Some officers are doing a great job to protect us. For instance, one policewoman worked undercover as a secondary student and found evidence to arrest criminals who sold drugs. I believe that many police officers are good and honourable. By no means should we tar all of them with the same brush.
The responsibility of the police is to uphold the law. There is a chain of command and they must follow orders. Although protesters occupied Central for just reasons, they did violate the law. The police were obligated to give warnings to them. Any rudeness or even violence can be accounted for by the stress of overtime and social pressure during the protest. Pepper spray and tear gas should not have been used. Nevertheless, a year has already passed by, so why don't we try to forgive?
The conflict between citizens and police is harmful and causes social discontent. It must be resolved as quickly as possible.
Mok Sze-lam, Kowloon Tong
'Overseas' doesn't have to mean 'white'
In his column ("To shed its colonial mindset, HK must stop favouring white people", October 9) Yonden Lhatoo makes the same mistake as Michael Chugani did in his column ("A year on and the world is no longer watching", September 30).
Nowhere did former chief justice Andrew Li Kwok-nang say the overseas judge (whose presence on the Court of Final Appeal he considered a good thing) had to be white.

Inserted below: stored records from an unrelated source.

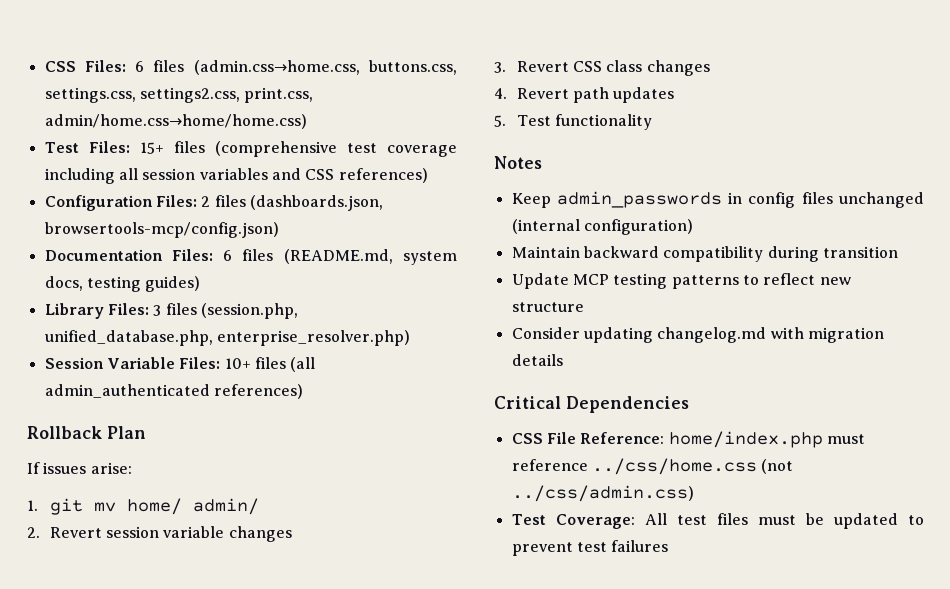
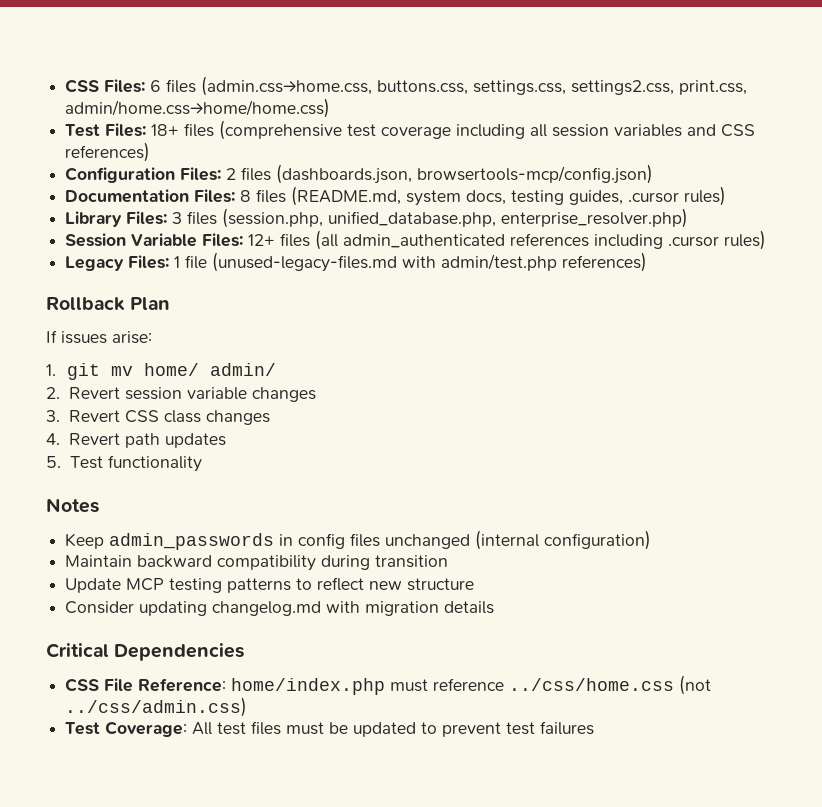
- Test Files: 15+ files (comprehensive test coverage including all session variables and CSS references)
+ Test Files: 18+ files (comprehensive test coverage including all session variables and CSS references)
- Documentation Files: 6 files (README.md, system docs, testing guides)
+ Documentation Files: 8 files (README.md, system docs, testing guides, .cursor rules)
- Session Variable Files: 10+ files (all admin_authenticated references)
+ Session Variable Files: 12+ files (all admin_authenticated references including .cursor rules)
+ Legacy Files: 1 file (unused-legacy-files.md with admin/test.php references)

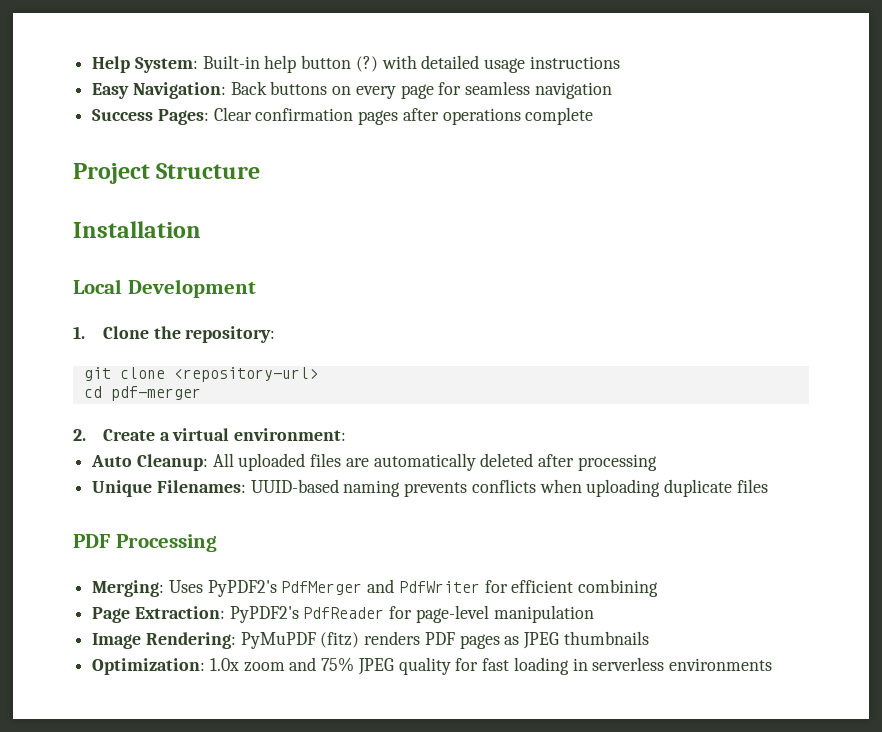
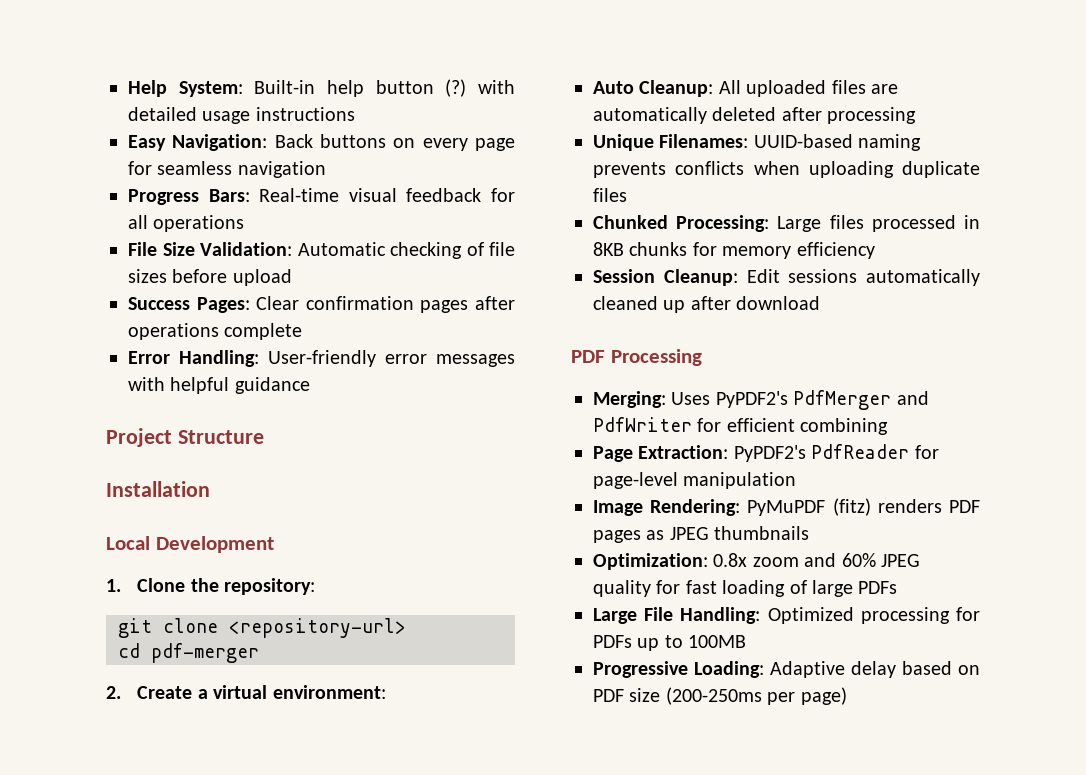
+ Progress Bars: Real-time visual feedback for all operations
+ File Size Validation: Automatic checking of file sizes before upload
+ Error Handling: User-friendly error messages with helpful guidance
+ Chunked Processing: Large files processed in 8KB chunks for memory efficiency
+ Session Cleanup: Edit sessions automatically cleaned up after download
- Optimization: 1.0x zoom and 75% JPEG quality for fast loading in serverless environments
+ Optimization: 0.8x zoom and 60% JPEG quality for fast loading of large PDFs
+ Large File Handling: Optimized processing for PDFs up to 100MB
+ Progressive Loading: Adaptive delay based on PDF size (200-250ms per page)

He could equally well be black, brown or yellow, male or female.
He or she just had to be from another common law jurisdiction.
Mike Rowse, Mid-Levels
Don't bury our waste, incinerate it
I agree with those correspondents who have written about the problems with opening more landfills.
Such a policy will not help to tackle Hong Kong's waste problem. I believe that building an incinerator is a better option.
With limited space, what Hong Kong needs is waste reduction. An incinerator could reduce the volume of Hong Kong's waste by more than 90 per cent. It could lengthen the lifespan of existing landfills. Moreover, an incinerator can turn waste into energy. During the incineration process, heat energy emitted can be converted to electrical energy. This could provide electricity to tens of thousands of homes in Hong Kong.
This would reduce the need to burn coal to generate electricity, cutting the carbon footprint of our power plants. Although the burning process may emit carbon dioxide, it would not severely worsen Hong Kong's air quality.
Some may worry that the incinerator would emit poisonous chemical substances and particulates, which may take a toll on our health.
In fact, this is not a concern. Rubbish would be burnt at 850 degrees Celsius [in the incinerator planned for Hong Kong], a temperature which ensures the complete combustion of waste and prevents the release of chemicals like dioxins and carbon monoxide.
Incinerators are very common in Europe and Japan. In Japan, there are more than 1,000 incinerators, some of them located in urban areas. It shows that an incinerator does not adversely affect people's lives. It can be treated as a normal municipal building.
An incinerator will do more good than harm to our community. Hongkongers should realise that building an incinerator is the best choice and we must cooperate with the government. We can also cut waste by adopting the 4Rs principle - reduce, reuse, recycle and replace.
Angela Pang, Fo Tan
Rent controls are not the answer
I refer to Rainbow Leung Wai-yu's letter ("Rent controls could help the homeless", October 9).
I agree with her that the government should do something for the homeless, but it shouldn't be rent controls.
Hong Kong is famous for its free-market economic system. If rent controls are introduced, foreign investors' image of Hong Kong will be harmed. Also, the middle class, who have put their savings into property, will be hurt most.
Rent control is a double-edged policy. It helps the poor but causes market confusion. For example, landlords will ask very high rents to avoid rent controls.
The government should build more public housing to solve the problem.